IL DIAVOLO VESTE ADA
“Fashion victim”.
Il titolo era fatto.
L’acca viene dopo la esse? Nel dubbio Arturo Zanetti buttò un occhio su Google traduttore. Mettere in prima pagina la sua ignoranza dell’inglese era l’ultima cosa che desiderava. Insieme a tutto il resto. Quello non era il genere di notizie per il capo redattore di un giornale di provincia. Il pane quotidiano di Arturo Zanetti erano furti in villa, delinquentelli e spacciatori da poco, articoli fotocopia sugli incidenti del sabato sera. La cronaca noiosa e confortante della bassa. Quella storia non gli andava giù. Fosse stato per lui, ci avrebbe fatto solo due righe. Ma poi era saltato fuori che la ragazza è una che ha fatto fortuna, che i nonni materni stanno ancora al Casale e fuori dal suo ufficio la conosceva l’universo intero. Un putiferio. Alla Silvana erano cadute le ragnatele dalle orecchie, tanto i telefoni avevano squillato. In piazza, due unità mobili della televisione avevano tirato su cparabole da far spavento. All’Arturo Zanetti era toccato vedere i suoi compaesani fare “Ciao mamma” in diretta sui programmi del pomeriggio, dietro a due sgallettate che, in concorrenza fra loro, raccontavano alla nazione le sventure di Ada Soragni, fashion blogger e it girl.
«Fashion che?» aveva urlato Arturo a un sbalordita Silvana. E questo era quanto.
Internet e le immagini del www non erano riusciti a chiarirgli il concetto.
«Ma che lavoro è?»
Silvana aveva avuto il suo bel da fare nel tentare di spiegarglielo.
«Le fashion blogger sono ragazze che si occupano di moda su internet».
«Sì, ma che lavoro è?».
«Aprono un blog, parlano di moda, commentano le sfilate. Indossano abiti e creano i loro out-fit, si fotografano, vengono fotografate, partecipano alle sfilate, fanno tendenza».
Per Arturo Zanetti, diploma di geometra per accontentare i genitori e scuola di giornalismo alle serali, mentre già lavorava in cronaca, il concetto di out-fit e di tendenza era chiaro come una commedia di Ionesco recitata in dialetto finlandese.
«Sì, ma che lavoro è?».
Nemmeno Google traduttore traduceva fashion blogger. Non poteva essere una professione seria.
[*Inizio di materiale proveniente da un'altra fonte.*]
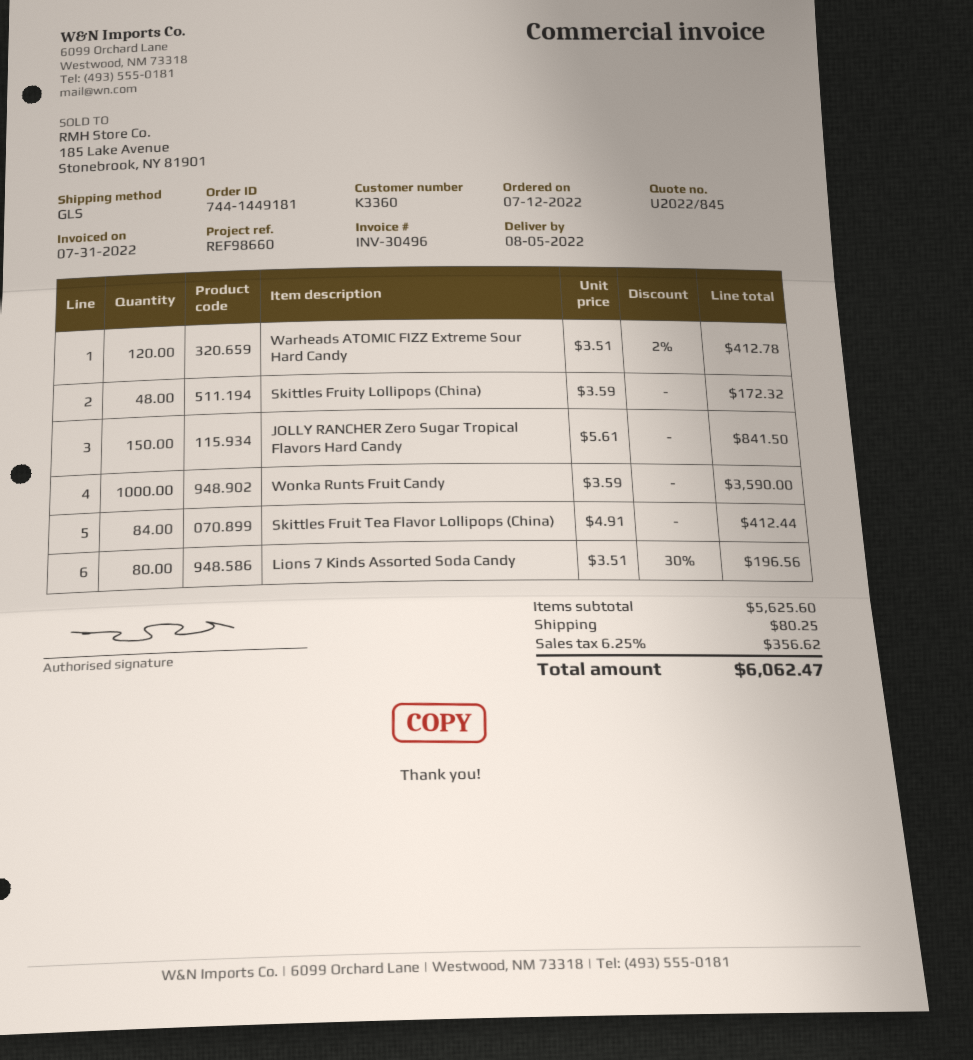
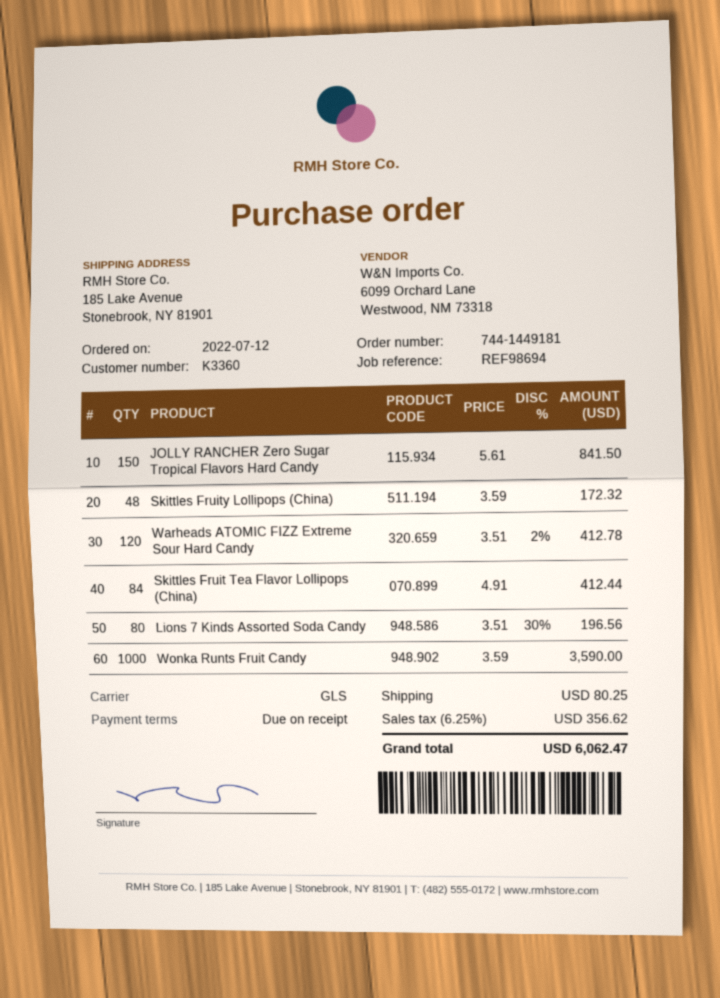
reference: REF98660 -> REF98694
«Il giro d’affari del blog della Soragni è più o meno di otto milioni di euro all’anno» aveva precisato Silvana.
«Otto che?».
«Mi-li-oni».
Questo cambiava un po’ le cose. Dunque c’erano ragazze bionde, non troppo sceme, in grado di fatturare milioni parlando di borse, scarpe e gonnelle su internet, con un lavoro che non è un lavoro e non si traduce nemmeno in italiano.
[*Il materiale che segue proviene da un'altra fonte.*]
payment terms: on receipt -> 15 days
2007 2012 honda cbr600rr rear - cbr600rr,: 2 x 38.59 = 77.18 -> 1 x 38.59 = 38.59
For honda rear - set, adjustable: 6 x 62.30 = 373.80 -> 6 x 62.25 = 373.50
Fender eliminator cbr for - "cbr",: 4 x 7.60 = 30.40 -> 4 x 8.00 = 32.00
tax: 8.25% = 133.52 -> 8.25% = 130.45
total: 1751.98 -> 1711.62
«Ada Soragni è la regina delle fashion blogger in Italia, anche se ora vive a stelle e strisce. Il suo blog riceve quasi due milioni di contatti al giorno».
«Adaland?».
«Si legge ei.di.ei.lend, capo. Ah, c’è una mail dal Los Angeles Time che vuole chiarimenti sulla faccenda»
«Adaland è in provincia di Los Angeles? Non sapevo…».
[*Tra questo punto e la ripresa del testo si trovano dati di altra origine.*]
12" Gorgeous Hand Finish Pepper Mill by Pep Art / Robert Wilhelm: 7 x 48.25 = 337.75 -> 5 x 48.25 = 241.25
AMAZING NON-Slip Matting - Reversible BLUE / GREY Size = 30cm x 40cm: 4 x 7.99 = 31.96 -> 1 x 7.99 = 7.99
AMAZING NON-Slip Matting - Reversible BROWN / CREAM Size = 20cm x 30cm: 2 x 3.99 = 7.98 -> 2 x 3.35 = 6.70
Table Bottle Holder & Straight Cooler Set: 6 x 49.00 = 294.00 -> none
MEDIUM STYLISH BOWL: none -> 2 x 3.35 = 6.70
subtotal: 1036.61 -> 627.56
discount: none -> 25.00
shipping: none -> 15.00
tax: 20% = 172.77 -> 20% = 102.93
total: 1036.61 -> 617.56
Il disagio cresceva. Dunque era il caso di farle quelle due righe su Ei.di… quel che era. Così dopo un parto durato mezza giornata, quindici caffè e almeno il doppio delle sigarette, Il Gazzettino era andato in macchina, con prima pagina a firma di Arturo Zanetti, taglio alto, approfondimento in terza. Il titolo sfavillante era: “Fashion victim”, con l’acca dopo la esse.
Otello, “il” barista di Casale, aveva preteso una lettura a voce alta di primo mattino, minacciando lo sciopero della Cimbali. Arturo si era prodotto in un’interpretazione degna del Cinegiornale dell’Istituto Luce:
«La famosa fashion blogger, Ada Soragni, i cui nonni materni sono originari di Casale, è stata ritrovata svenuta all’interno dell’emporio Zhongxing Bazar di via Sant’Elmo, 12 – zona industriale, nel tardo pomeriggio di mercoledì 18 maggio. Sulla bocca, intorno a mani e piedi del nastro adesivo blu. La ragazza indossava solo un sacco della spazzatura, nero, lucido a cui sono stati praticati fori per testa e braccia».
Arturo andava molto fiero di quel “nero-lucido”, gli sembrava un dettaglio importante, trattandosi di una fashion girl.
«Prontamente soccorsa dai titolari dell’emporio, Ada Soragni è stata trasportata al P.S. dell’Ospedale Santa Rita dove le sono state prestate le prime cure. La ragazza, appena rientrata in Italia dagli Stati Uniti è ancora in stato confusionale, le sue condizioni sono buone, anche se non ricorda nulla di quanto accaduto. La Polizia, pur brancolando nel buio, sta indirizzando le indagini nell’ambiente della moda. Il successo della giovane blogger, con un giro d’affari milionario, potrebbe essere alla base di quanto successo. Maligni insinuano che la linea di abbigliamento firmata dalla Soragni sia Made in China e che l’insano gesto ne denuncerebbe l’ambigua provenienza. L’ufficio stampa del blog – www.adaland.com – si è affrettato a precisare che i capi a firma Soragni sono esclusivamente Made in Italy, ma si sa, se l’invidia fosse febbre, tutto il mondo ce l’avrebbe».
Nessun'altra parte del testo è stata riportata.